Dès son discours d’investiture, Laura Fernández a donné le ton. Sans ambiguïté, elle a promis une réponse frontale au crime organisé qui gangrène le pays.

« Le Costa Rica ne reculera pas. Nous allons briser les cartels, démanteler leurs réseaux et restaurer l’autorité de l’État », a-t-elle déclaré sous les applaudissements d’une partie du public.

La nouvelle présidente a décrit une situation critique : infiltration progressive des institutions par les réseaux criminels, corruption locale, et hausse inquiétante des homicides liés aux trafics de drogue. Pour elle, le modèle historique de stabilité costaricienne est désormais fragilisé par la pression des cartels sud-américains opérant dans la région.

Parmi les premières annonces de son mandat figure la construction d’une méga-prison de haute sécurité, directement inspirée du modèle du CECOT, symbole de la politique ultra-répressive menée au Salvador par Nayib Bukele.

Cette infrastructure s’inscrit dans une stratégie plus large de durcissement pénal : allongement des peines, restriction des libérations anticipées et renforcement des dispositifs d’enquête dans les affaires de narcotrafic.

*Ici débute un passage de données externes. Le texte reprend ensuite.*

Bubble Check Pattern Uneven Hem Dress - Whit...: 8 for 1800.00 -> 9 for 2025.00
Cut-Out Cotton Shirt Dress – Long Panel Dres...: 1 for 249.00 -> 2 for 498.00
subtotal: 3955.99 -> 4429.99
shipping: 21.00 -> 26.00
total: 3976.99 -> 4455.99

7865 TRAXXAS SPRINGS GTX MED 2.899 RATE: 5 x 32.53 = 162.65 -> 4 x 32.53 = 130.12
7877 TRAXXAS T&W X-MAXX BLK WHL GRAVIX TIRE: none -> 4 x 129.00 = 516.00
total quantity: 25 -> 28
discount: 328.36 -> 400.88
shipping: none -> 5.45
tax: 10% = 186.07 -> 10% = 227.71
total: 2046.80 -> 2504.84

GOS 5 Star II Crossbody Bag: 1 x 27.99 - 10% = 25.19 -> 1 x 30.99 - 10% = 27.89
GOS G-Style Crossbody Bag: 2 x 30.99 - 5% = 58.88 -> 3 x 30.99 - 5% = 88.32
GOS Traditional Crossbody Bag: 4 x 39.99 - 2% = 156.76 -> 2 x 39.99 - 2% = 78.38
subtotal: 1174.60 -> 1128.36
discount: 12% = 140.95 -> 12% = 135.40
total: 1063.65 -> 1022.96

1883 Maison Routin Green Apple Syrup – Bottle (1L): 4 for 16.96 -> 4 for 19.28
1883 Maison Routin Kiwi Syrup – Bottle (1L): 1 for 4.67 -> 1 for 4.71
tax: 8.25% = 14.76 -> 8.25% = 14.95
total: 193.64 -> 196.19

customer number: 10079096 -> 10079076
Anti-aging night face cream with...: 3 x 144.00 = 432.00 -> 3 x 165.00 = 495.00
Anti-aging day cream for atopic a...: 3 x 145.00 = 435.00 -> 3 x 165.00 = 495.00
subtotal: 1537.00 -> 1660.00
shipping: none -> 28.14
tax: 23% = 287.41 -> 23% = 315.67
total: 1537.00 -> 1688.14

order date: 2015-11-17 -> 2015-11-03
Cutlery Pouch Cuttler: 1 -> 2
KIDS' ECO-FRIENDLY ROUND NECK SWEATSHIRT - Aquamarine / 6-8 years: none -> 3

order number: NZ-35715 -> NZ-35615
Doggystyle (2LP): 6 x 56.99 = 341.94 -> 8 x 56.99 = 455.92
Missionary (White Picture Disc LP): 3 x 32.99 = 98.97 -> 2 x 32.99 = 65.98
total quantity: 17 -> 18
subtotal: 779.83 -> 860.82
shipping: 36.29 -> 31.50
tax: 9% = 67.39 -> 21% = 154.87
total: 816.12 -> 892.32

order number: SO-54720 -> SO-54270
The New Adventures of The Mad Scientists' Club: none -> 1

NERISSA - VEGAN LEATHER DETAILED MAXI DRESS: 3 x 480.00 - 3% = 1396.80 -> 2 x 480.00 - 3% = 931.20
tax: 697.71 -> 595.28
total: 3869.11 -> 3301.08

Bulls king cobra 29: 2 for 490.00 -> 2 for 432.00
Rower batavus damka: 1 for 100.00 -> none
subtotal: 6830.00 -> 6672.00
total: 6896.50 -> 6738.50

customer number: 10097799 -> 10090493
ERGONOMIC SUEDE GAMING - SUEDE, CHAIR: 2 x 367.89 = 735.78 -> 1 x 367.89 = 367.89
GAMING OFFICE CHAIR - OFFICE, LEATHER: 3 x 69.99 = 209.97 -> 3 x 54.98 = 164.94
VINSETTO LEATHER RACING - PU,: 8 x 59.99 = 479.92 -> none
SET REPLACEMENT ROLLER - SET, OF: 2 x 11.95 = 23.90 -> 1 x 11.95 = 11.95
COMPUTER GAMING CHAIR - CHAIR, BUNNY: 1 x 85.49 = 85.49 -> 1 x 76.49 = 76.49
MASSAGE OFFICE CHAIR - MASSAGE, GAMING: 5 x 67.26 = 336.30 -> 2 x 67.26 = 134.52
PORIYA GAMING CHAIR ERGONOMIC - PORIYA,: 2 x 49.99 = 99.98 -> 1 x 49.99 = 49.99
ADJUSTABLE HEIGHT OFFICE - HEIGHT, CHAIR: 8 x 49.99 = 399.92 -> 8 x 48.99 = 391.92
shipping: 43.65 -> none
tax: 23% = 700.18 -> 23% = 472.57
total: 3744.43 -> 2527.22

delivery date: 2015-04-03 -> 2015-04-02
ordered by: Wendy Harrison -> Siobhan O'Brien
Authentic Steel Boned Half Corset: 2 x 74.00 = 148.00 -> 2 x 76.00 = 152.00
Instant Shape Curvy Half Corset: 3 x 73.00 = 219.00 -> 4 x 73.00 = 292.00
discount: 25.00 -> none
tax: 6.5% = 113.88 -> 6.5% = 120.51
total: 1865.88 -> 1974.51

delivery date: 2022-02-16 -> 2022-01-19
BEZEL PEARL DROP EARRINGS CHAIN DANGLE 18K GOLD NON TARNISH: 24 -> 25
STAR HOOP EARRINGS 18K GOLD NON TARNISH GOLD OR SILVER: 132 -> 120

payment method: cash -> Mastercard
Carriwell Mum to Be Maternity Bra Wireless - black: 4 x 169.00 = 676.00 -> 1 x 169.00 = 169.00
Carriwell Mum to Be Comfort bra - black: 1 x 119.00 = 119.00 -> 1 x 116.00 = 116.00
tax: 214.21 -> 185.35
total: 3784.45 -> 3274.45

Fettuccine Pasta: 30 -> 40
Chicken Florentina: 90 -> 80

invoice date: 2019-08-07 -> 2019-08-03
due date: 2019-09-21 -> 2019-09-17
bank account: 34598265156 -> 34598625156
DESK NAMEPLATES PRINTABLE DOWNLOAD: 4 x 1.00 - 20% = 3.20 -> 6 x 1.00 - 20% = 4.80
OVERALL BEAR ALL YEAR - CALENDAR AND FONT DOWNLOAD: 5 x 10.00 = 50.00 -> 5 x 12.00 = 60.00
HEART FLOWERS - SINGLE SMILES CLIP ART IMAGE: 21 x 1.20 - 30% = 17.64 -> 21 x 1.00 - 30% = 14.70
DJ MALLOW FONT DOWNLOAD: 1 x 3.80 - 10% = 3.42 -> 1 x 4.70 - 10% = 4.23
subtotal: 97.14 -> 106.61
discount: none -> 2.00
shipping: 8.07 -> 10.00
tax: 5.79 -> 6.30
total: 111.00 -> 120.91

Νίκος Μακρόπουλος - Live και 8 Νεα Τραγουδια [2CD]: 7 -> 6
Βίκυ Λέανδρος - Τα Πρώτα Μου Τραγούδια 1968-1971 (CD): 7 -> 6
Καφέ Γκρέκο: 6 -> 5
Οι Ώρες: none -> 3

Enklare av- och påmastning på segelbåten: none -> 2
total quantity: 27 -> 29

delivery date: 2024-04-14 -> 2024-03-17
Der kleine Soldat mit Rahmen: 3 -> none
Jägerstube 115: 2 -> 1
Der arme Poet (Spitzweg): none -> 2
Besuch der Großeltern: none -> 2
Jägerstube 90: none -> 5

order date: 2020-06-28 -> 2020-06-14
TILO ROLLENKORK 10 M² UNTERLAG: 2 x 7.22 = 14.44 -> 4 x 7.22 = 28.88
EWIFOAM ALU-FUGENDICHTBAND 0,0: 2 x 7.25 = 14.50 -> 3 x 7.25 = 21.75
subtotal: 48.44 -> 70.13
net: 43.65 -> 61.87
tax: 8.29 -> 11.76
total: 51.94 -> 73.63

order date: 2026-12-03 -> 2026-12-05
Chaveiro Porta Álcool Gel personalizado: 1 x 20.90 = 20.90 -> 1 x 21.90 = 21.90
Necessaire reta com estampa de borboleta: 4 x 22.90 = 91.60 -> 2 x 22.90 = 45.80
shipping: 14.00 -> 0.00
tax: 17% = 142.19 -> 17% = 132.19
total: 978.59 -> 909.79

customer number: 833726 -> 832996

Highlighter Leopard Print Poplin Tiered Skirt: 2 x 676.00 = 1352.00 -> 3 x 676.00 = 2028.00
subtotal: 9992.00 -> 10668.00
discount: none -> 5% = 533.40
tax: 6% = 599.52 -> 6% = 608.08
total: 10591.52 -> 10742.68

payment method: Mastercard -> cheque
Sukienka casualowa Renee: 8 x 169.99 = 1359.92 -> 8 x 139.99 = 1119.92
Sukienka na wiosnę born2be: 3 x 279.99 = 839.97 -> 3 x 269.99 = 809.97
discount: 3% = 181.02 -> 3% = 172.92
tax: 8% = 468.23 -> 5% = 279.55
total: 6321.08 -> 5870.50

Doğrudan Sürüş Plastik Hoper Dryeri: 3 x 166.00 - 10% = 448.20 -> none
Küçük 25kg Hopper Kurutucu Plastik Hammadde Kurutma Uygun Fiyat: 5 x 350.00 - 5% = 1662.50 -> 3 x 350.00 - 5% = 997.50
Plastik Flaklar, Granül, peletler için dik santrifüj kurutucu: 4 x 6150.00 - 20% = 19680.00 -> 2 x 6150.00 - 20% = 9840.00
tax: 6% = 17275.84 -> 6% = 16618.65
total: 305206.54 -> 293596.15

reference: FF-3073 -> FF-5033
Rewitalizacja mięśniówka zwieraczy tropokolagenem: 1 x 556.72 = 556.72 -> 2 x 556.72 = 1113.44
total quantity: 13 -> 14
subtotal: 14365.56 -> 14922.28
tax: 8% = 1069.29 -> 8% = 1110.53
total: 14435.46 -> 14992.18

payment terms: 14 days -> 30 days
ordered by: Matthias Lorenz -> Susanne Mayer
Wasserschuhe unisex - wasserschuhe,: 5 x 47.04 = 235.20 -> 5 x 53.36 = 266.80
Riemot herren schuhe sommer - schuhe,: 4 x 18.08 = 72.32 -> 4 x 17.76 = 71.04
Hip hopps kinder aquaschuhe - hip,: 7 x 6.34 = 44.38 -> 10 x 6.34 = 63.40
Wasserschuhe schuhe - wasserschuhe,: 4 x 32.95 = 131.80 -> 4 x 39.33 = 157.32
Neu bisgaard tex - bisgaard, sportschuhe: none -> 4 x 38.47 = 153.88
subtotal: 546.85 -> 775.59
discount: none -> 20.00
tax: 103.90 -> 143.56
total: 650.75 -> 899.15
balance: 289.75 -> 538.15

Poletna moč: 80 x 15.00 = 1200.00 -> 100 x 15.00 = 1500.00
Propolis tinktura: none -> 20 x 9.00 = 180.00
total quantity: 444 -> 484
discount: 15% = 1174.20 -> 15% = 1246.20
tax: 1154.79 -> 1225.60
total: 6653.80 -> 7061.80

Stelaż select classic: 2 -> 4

Laura Fernández affirme toutefois que ces mesures resteront encadrées par le droit. « L’efficacité ne signifie pas l’abandon des principes démocratiques », a-t-elle insisté, en réponse aux critiques déjà formulées par plusieurs ONG.

Au-delà du discours sécuritaire, l’équilibre institutionnel du nouveau pouvoir intrigue. Rodrigo Chaves conserve un rôle central au sein de l’exécutif en tant que « super-ministre » à la Présidence, une fonction créée pour lui permettre de superviser les grandes orientations gouvernementales.

Cette configuration renforce l’idée d’une direction politique bicéphale, soutenue par une majorité parlementaire solide : le Parti souverain du peuple contrôle 31 sièges sur 57 à l’Assemblée, facilitant l’adoption rapide des réformes annoncées.

Cette nouvelle orientation suscite déjà des débats au sein de la société civile et parmi les analystes internationaux. Certains y voient une réponse nécessaire à l’augmentation de la criminalité, d’autres redoutent une dérive vers un modèle plus autoritaire.

Le politologue Daniel Zovatto évoque un risque de concentration excessive du pouvoir, tandis que le sociologue Constantino Urcuyo met en garde contre une importation mécanique du « modèle Bukele », difficilement compatible avec les traditions démocratiques costariciennes.